En quelques années, diverses embarcations ont renvoyé à l’état de relique les traditionnelles barques en bois, qui étaient amarrées durant toute la saison de pêche au bord de l’eau. Les habitudes changent et, aujourd’hui, le pêcheur aux leurres aime changer régulièrement de lieux de pêche. Les pêcheurs citadins souffrent souvent d’un problème de place de stockage d’un bateau de pêche, ce qui fait le jeu des engins légers, dégonflables, voire pliables. Ayant testé récemment nombre de ces kayaks, float-tubes et petits bateaux, nous vous livrons ici un tour d’horizon des nouvelles tendances qui vous aideront à bien vous jeter à l’eau.

Par Jean-Marc Theusseret

Pour la pêche sportive telle qu’on la pratique en France, la navigation n’est qu’une histoire de compromis. Inutile de chercher la solution miracle, elle n’existe pas. Chaque pêcheur devra faire des choix en fonction du type de pêche qu’il pratique, des lieux de pêche, de son budget, de son véhicule et du type de rangement dont il dispose pour stocker l’engin… ailleurs que dans le salon. Pour le confort et la convivialité, rien ne vaut le bateau. Alors que pour la simplicité, la tranquillité et la discrétion, le float-tube ou le kayak n’ont pas d’équivalent. Depuis le développement relativement récent de la pêche en float-tube en France, tous les moyens sont bons pour pêcher depuis diverses embarcations.
Depuis peu, la mode est au kayak de pêche. La célèbre marque américaine Hobie, dont le premier catamaran de sport Hobie Cat fit la Une de Life en 1975, ouvre de nouveaux horizons aux pêcheurs par le développement d’un système de pédalier ingénieux qui rend les mains libres pour pêcher. Avec ou sans pédales, les kayaks dédiés à la pratique de la pêche se multiplient depuis un ou deux ans. Leurs atouts résident dans leur faible encombrement, leur mobilité et surtout dans leur grande discrétion en action de pêche. Une mobilité qui fait défaut avec les float-tubes. Pour autant, ces drôles de bouées représentent toujours le moyen le plus simple et le moins cher pour s’affranchir du rivage. Côté barques et bateaux, les choses évoluent également avec l’arrivée de véritables bateaux de pêche sportive ramenés à des tailles qui correspondent mieux aux besoins des pêcheurs français. La marque Xtrem-Boats propose en effet de véritables petits bass boats de 4 mètres de longueur qui peuvent affronter une belle houle, qui se transportent facilement (130 kg pour la coque nue) et dont le prix est des plus attractifs.

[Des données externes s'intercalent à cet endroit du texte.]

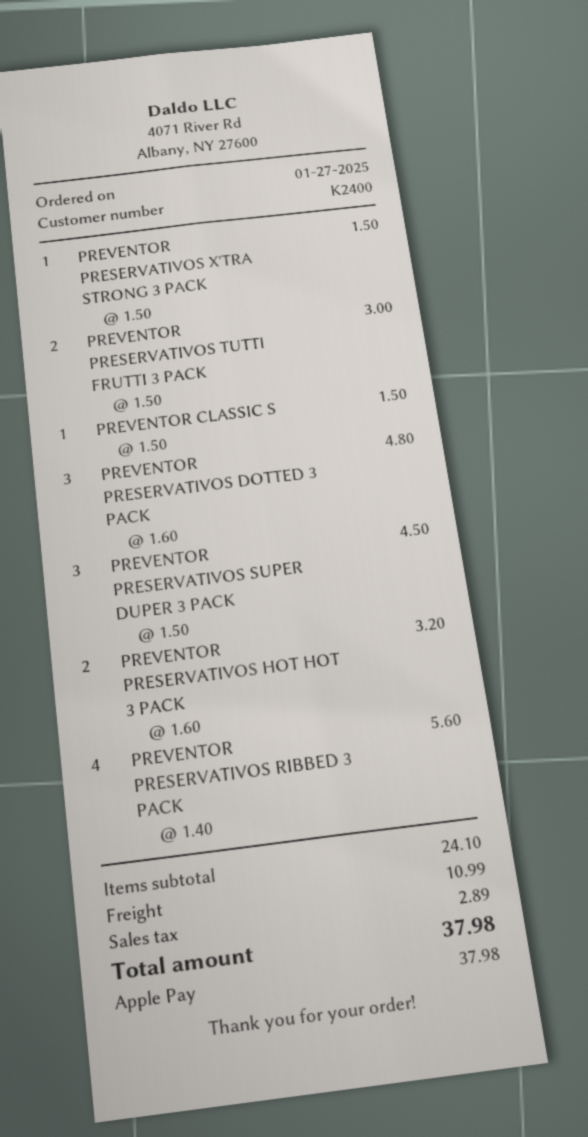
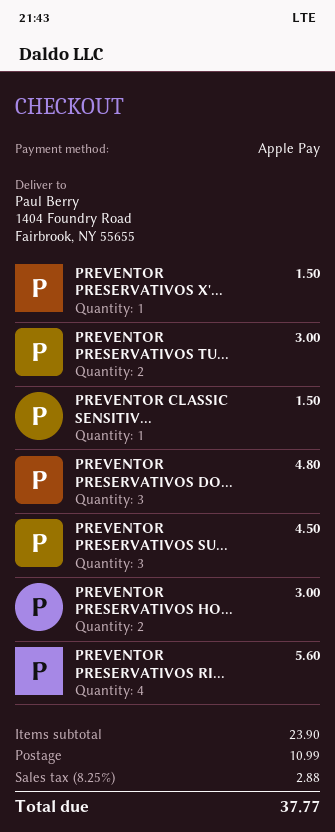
PREVENTOR PRESERVATIVOS HOT HOT 3 PACK: 2 for 3.20 -> 2 for 3.00
subtotal: 24.10 -> 23.90
tax: 2.89 -> 2.88
total: 37.98 -> 37.77

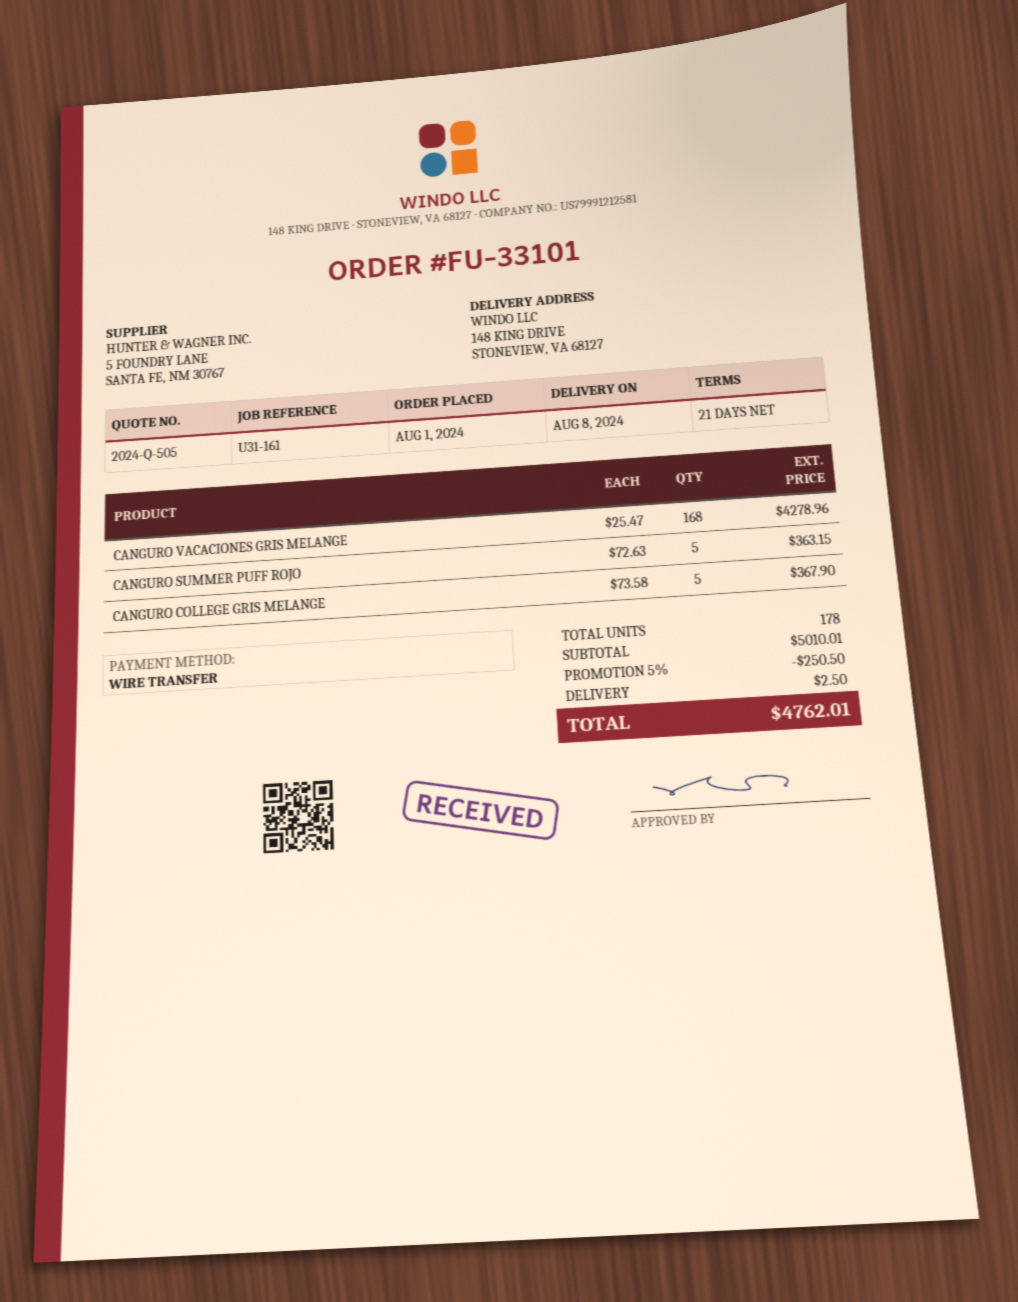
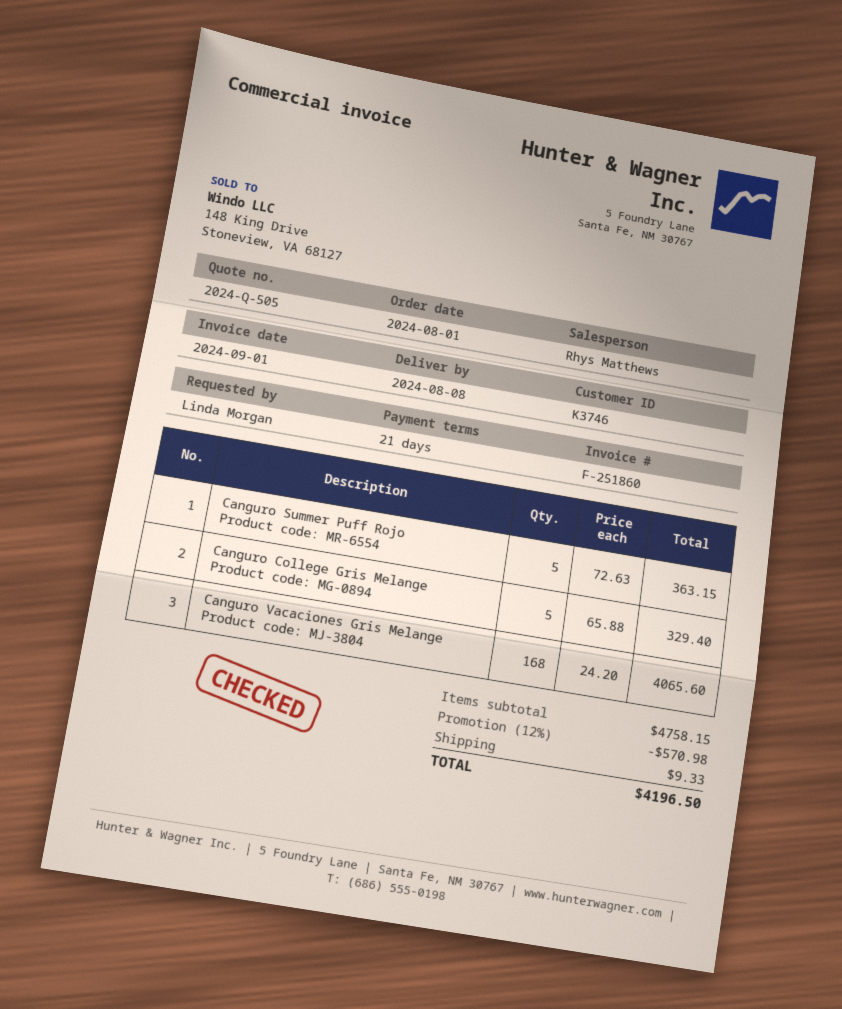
CANGURO VACACIONES GRIS MELANGE: 168 x 25.47 = 4278.96 -> 168 x 24.20 = 4065.60
CANGURO COLLEGE GRIS MELANGE: 5 x 73.58 = 367.90 -> 5 x 65.88 = 329.40
subtotal: 5010.01 -> 4758.15
discount: 5% = 250.50 -> 12% = 570.98
shipping: 2.50 -> 9.33
total: 4762.01 -> 4196.50

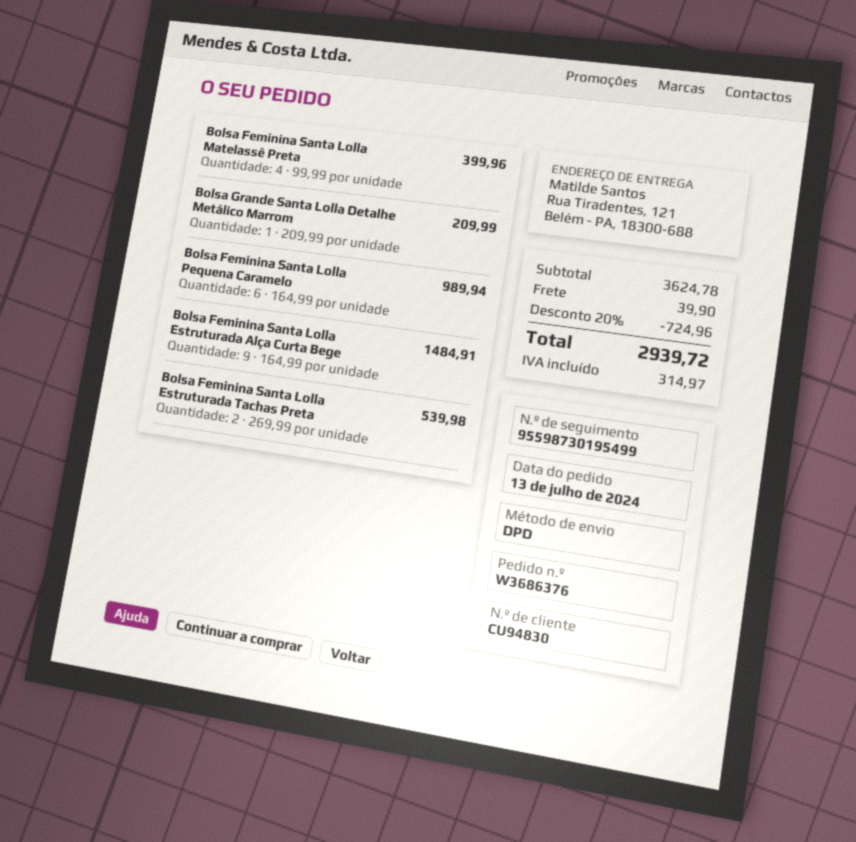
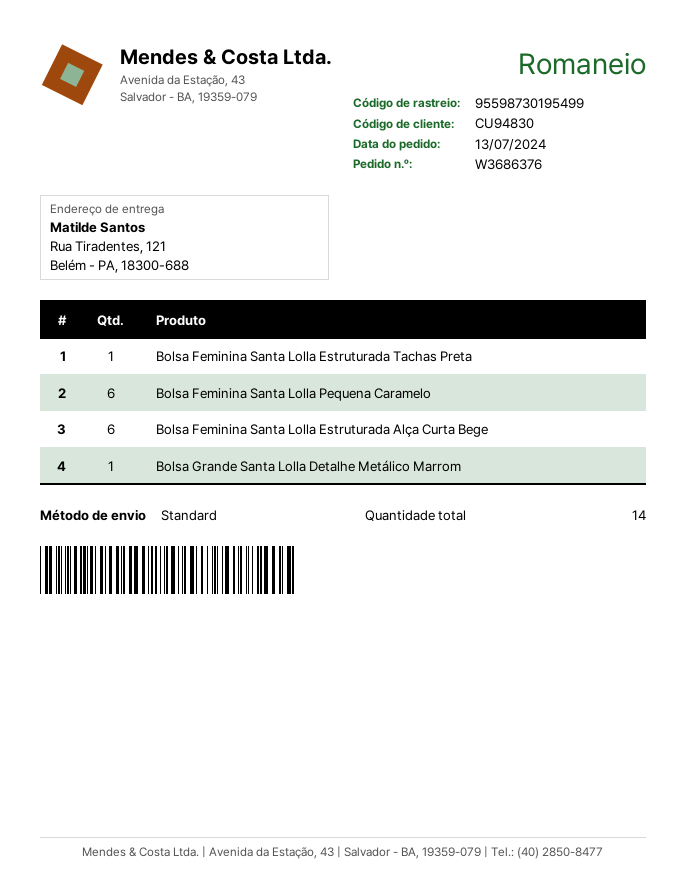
shipping method: DPD -> standard
Bolsa Feminina Santa Lolla Matelassê Preta: 4 -> none
Bolsa Feminina Santa Lolla Estruturada Alça Curta Bege: 9 -> 6
Bolsa Feminina Santa Lolla Estruturada Tachas Preta: 2 -> 1

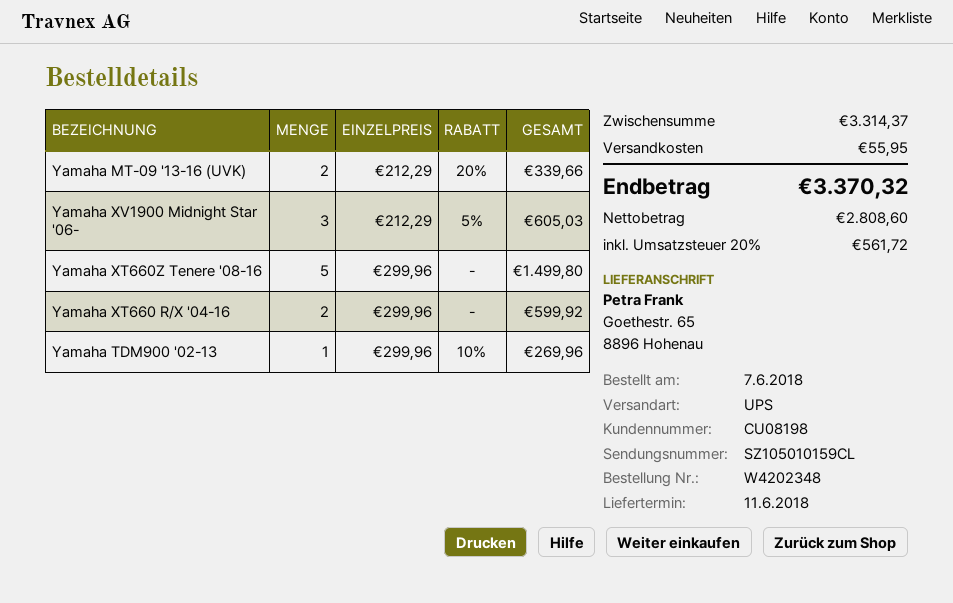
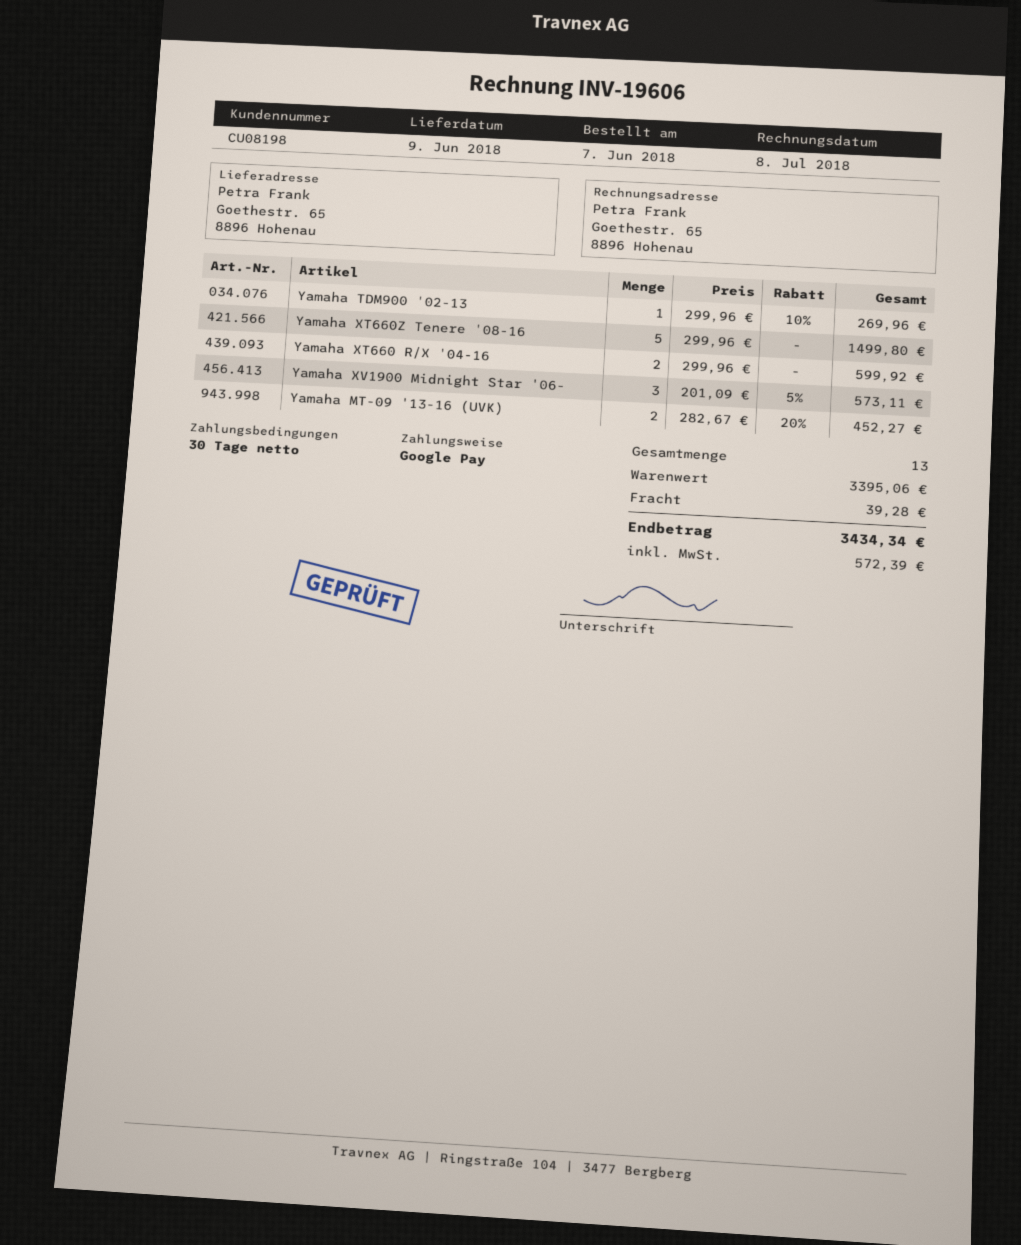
delivery date: 2018-06-11 -> 2018-06-09
Yamaha MT-09 '13-16 (UVK): 2 x 212.29 - 20% = 339.66 -> 2 x 282.67 - 20% = 452.27
Yamaha XV1900 Midnight Star '06-: 3 x 212.29 - 5% = 605.03 -> 3 x 201.09 - 5% = 573.11
subtotal: 3314.37 -> 3395.06
shipping: 55.95 -> 39.28
tax: 561.72 -> 572.39
total: 3370.32 -> 3434.34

Cette tendance générale aux embarcations légères revient sans doute pour une part à la crise, mais pas uniquement. Le rêve du bass boat américain fortement motorisé et pesant plus d’une tonne nécessite un véhicule adapté pour le tracter, tout comme un sous-sol ou une place dans un hangar, car un simple garage ne suffit plus. Pour tous les pêcheurs qui ne pêchent pas en grands lacs, une solution simple et économique l’emporte le plus souvent. Pêcher en kayak n’est pas une solution au rabais. Il est très facile d’installer un échosondeur, voire un petit moteur électrique, sur ces engins, comme nous l’a démontré Alain Sauvaget, l’importateur des kayaks Hobie. Même les pêcheurs de bar ou de loup se font séduire par cet engin. Et, en plus, on fait du sport en pêchant.
Le bonheur, non ? Sachez toutefois qu’un kayak de 3,5 mètres ou 4 mètres en fibre pèse tout de même une bonne trentaine de kilos et qu’il n’est pas toujours aussi facile qu’on peut le penser de le manipuler seul pour le hisser sur une galerie de toit de voiture. Bien des pêcheurs ont finalement fait l’acquisition d’une remorque pour ménager leur dos. Et, qui dit remorque, dit garage ou place de stockage d’au moins 5 mètres de longueur par 3 de large.